Return all of the data below verbatim and exclude every picture.

Records to use section start

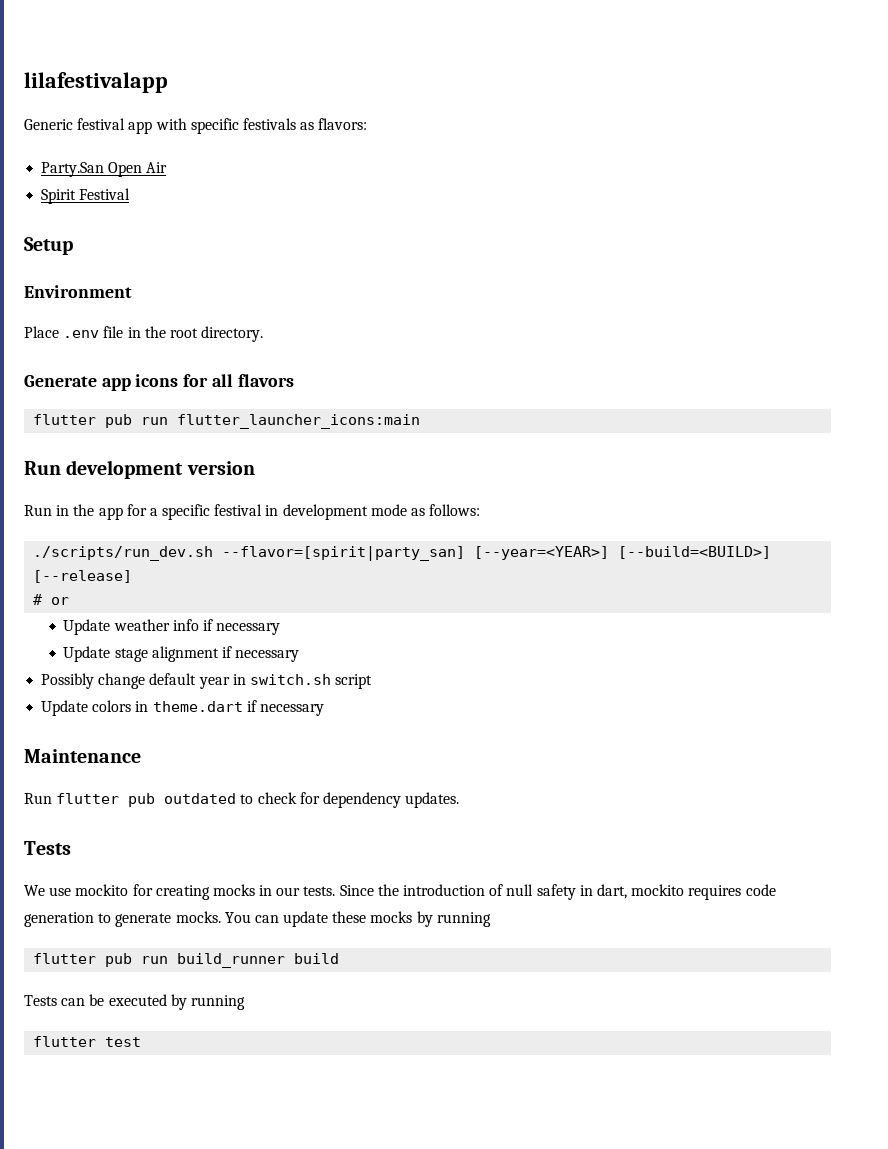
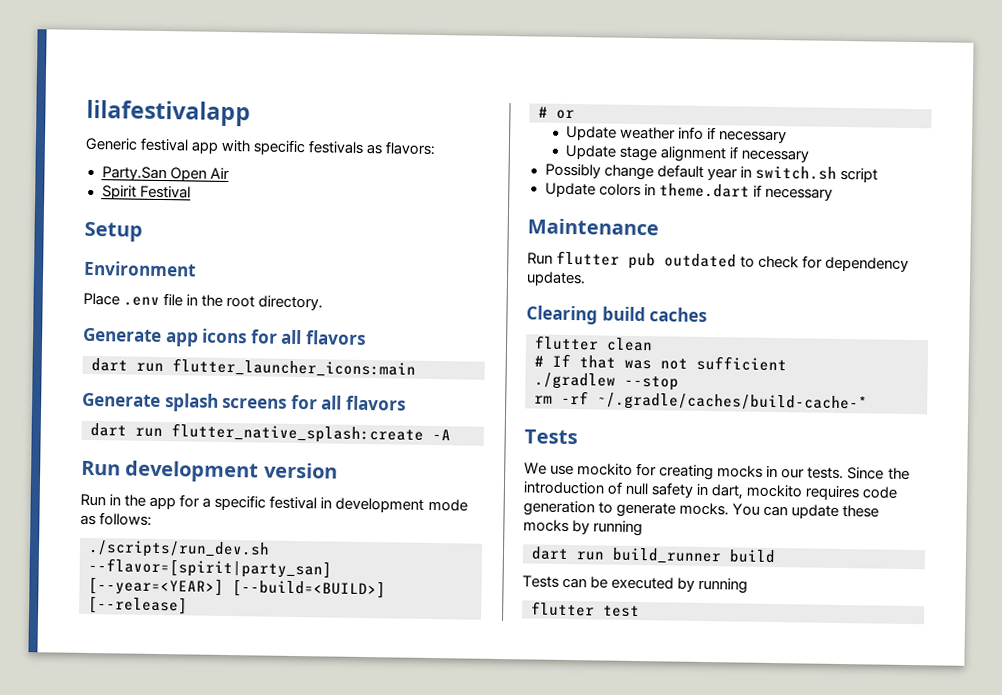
- flutter pub run flutter_launcher_icons:main
+ dart run flutter_launcher_icons:main
+ Generate splash screens for all flavors
+ dart run flutter_native_splash:create -A
+ Clearing build caches
+ flutter clean
+ # If that was not sufficient
+ ./gradlew --stop
+ rm -rf ~/.gradle/caches/build-cache-*
- flutter pub run build_runner build
+ dart run build_runner build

Records to use section end

Solution to this problem —
- flutter pub run flutter_launcher_icons:main
+ dart run flutter_launcher_icons:main
+ Generate splash screens for all flavors
+ dart run flutter_native_splash:create -A
+ Clearing build caches
+ flutter clean
+ # If that was not sufficient
+ ./gradlew --stop
+ rm -rf ~/.gradle/caches/build-cache-*
- flutter pub run build_runner build
+ dart run build_runner build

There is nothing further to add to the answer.